[Saved data entries]
-- -- --

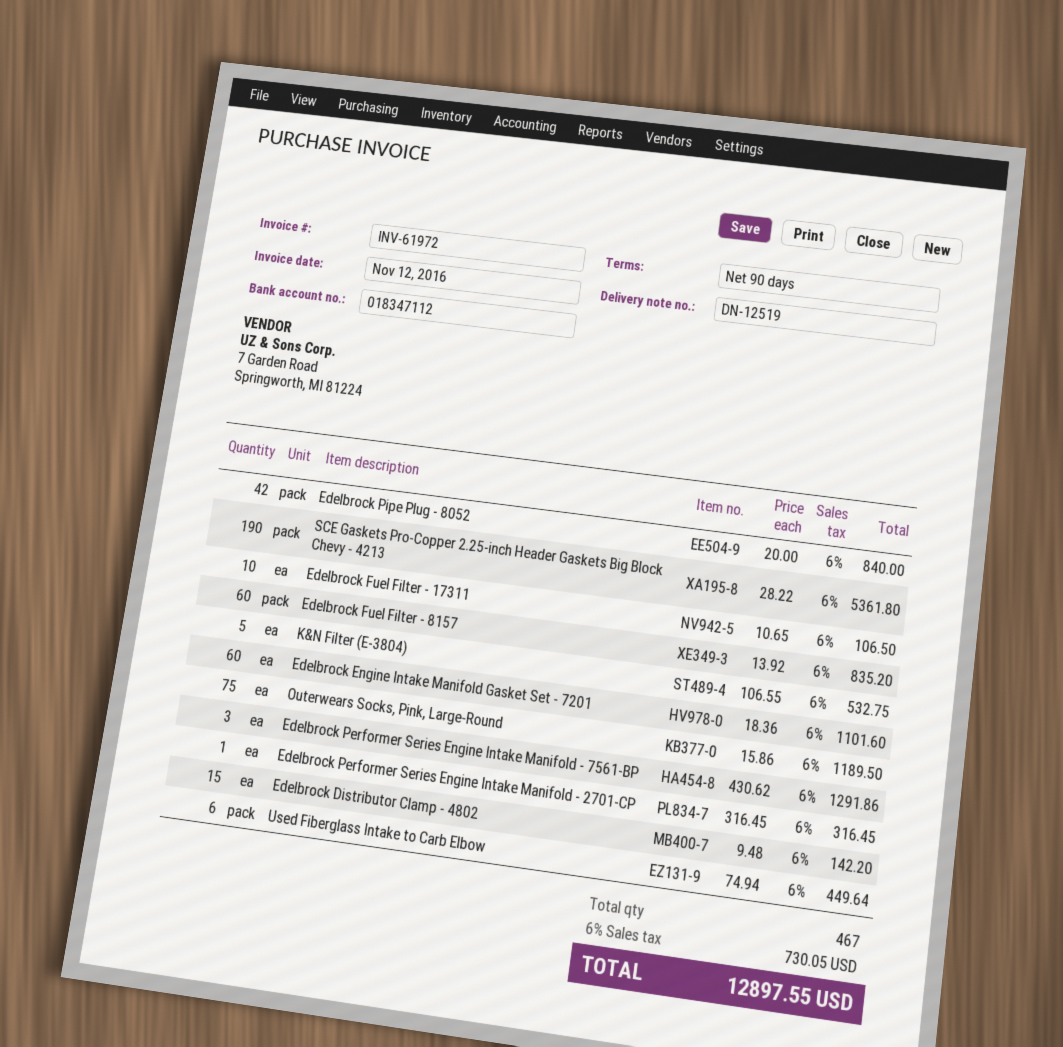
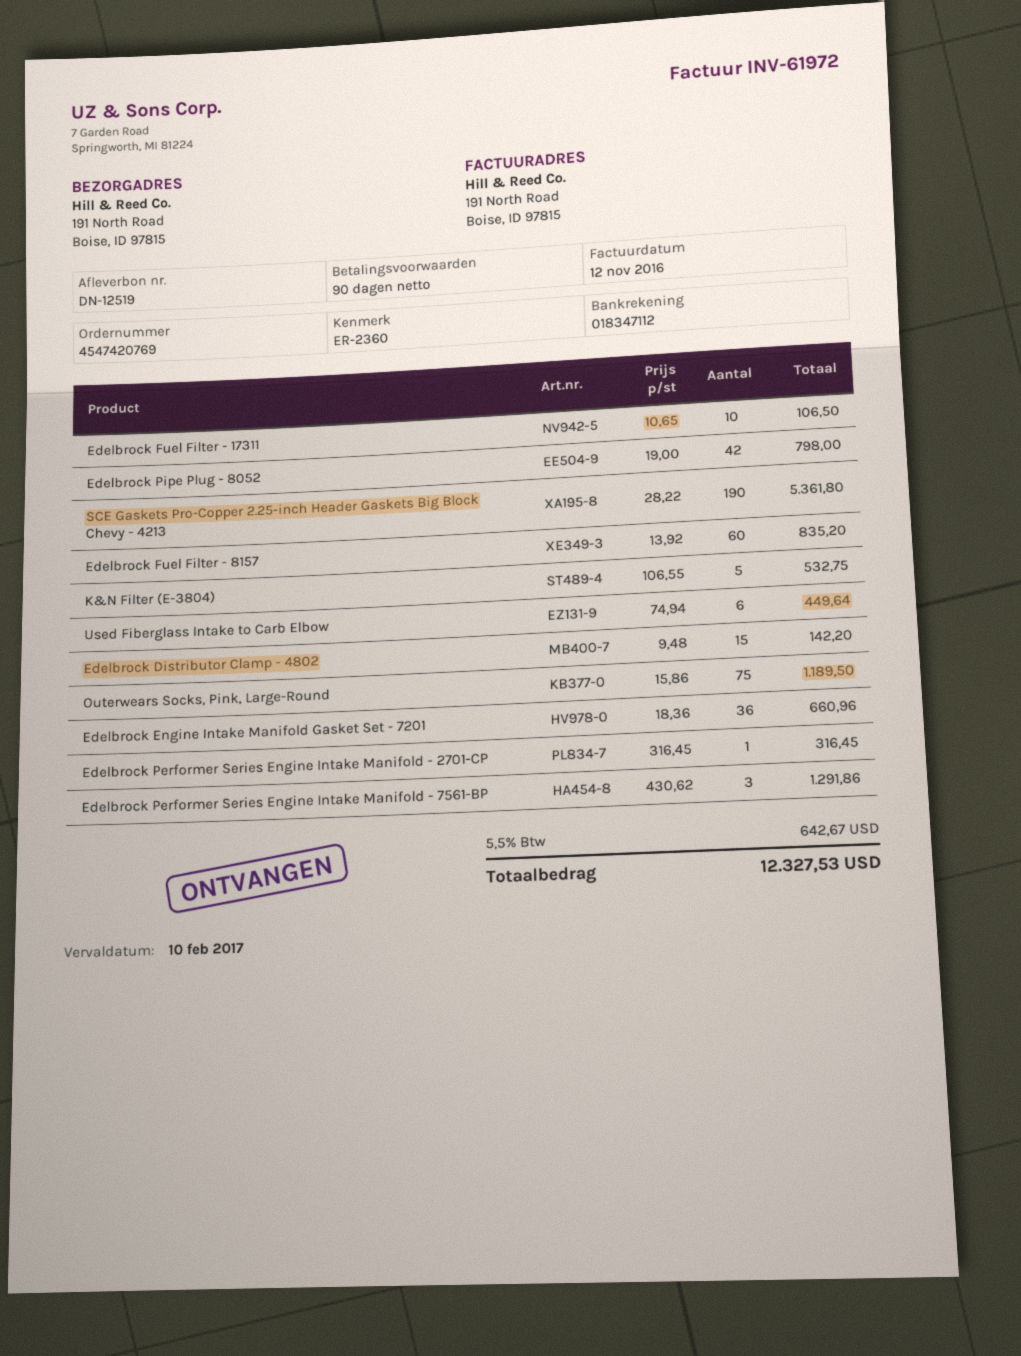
Edelbrock Pipe Plug - 8052: 42 x 20.00 = 840.00 -> 42 x 19.00 = 798.00
Edelbrock Engine Intake Manifold Gasket Set - 7201: 60 x 18.36 = 1101.60 -> 36 x 18.36 = 660.96
tax: 6% = 730.05 -> 5.5% = 642.67
total: 12897.55 -> 12327.53

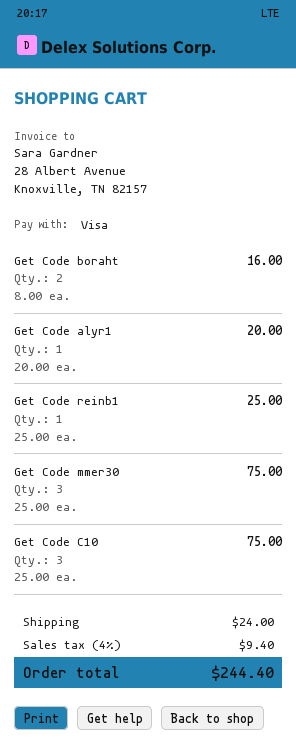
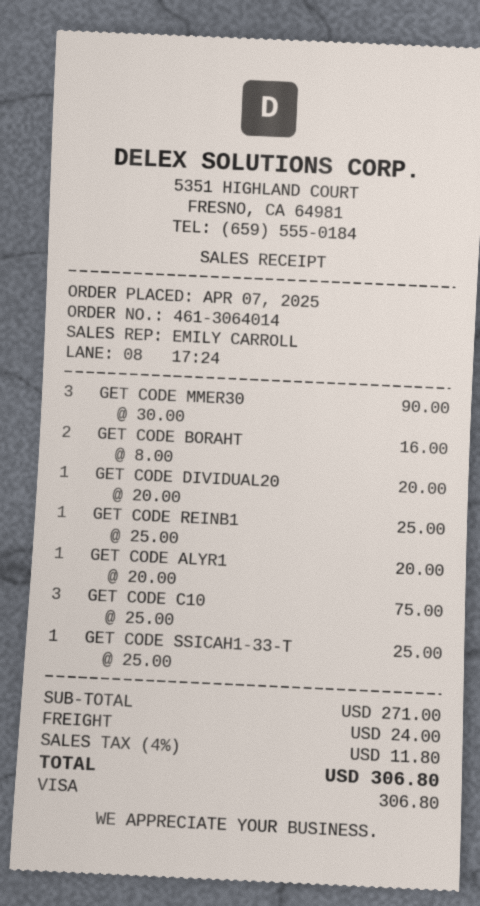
Get Code mmer30: 3 x 25.00 = 75.00 -> 3 x 30.00 = 90.00
GET CODE DIVIDUAL20: none -> 1 x 20.00 = 20.00
GET CODE SSICAH1-33-T: none -> 1 x 25.00 = 25.00
tax: 4% = 9.40 -> 4% = 11.80
total: 244.40 -> 306.80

-- -- --

The task →
Whenever a line holds a picture, print that line without the picture. All other data must be output exactly.

Solution for this exercise →
Edelbrock Pipe Plug - 8052: 42 x 20.00 = 840.00 -> 42 x 19.00 = 798.00
Edelbrock Engine Intake Manifold Gasket Set - 7201: 60 x 18.36 = 1101.60 -> 36 x 18.36 = 660.96
tax: 6% = 730.05 -> 5.5% = 642.67
total: 12897.55 -> 12327.53

Get Code mmer30: 3 x 25.00 = 75.00 -> 3 x 30.00 = 90.00
GET CODE DIVIDUAL20: none -> 1 x 20.00 = 20.00
GET CODE SSICAH1-33-T: none -> 1 x 25.00 = 25.00
tax: 4% = 9.40 -> 4% = 11.80
total: 244.40 -> 306.80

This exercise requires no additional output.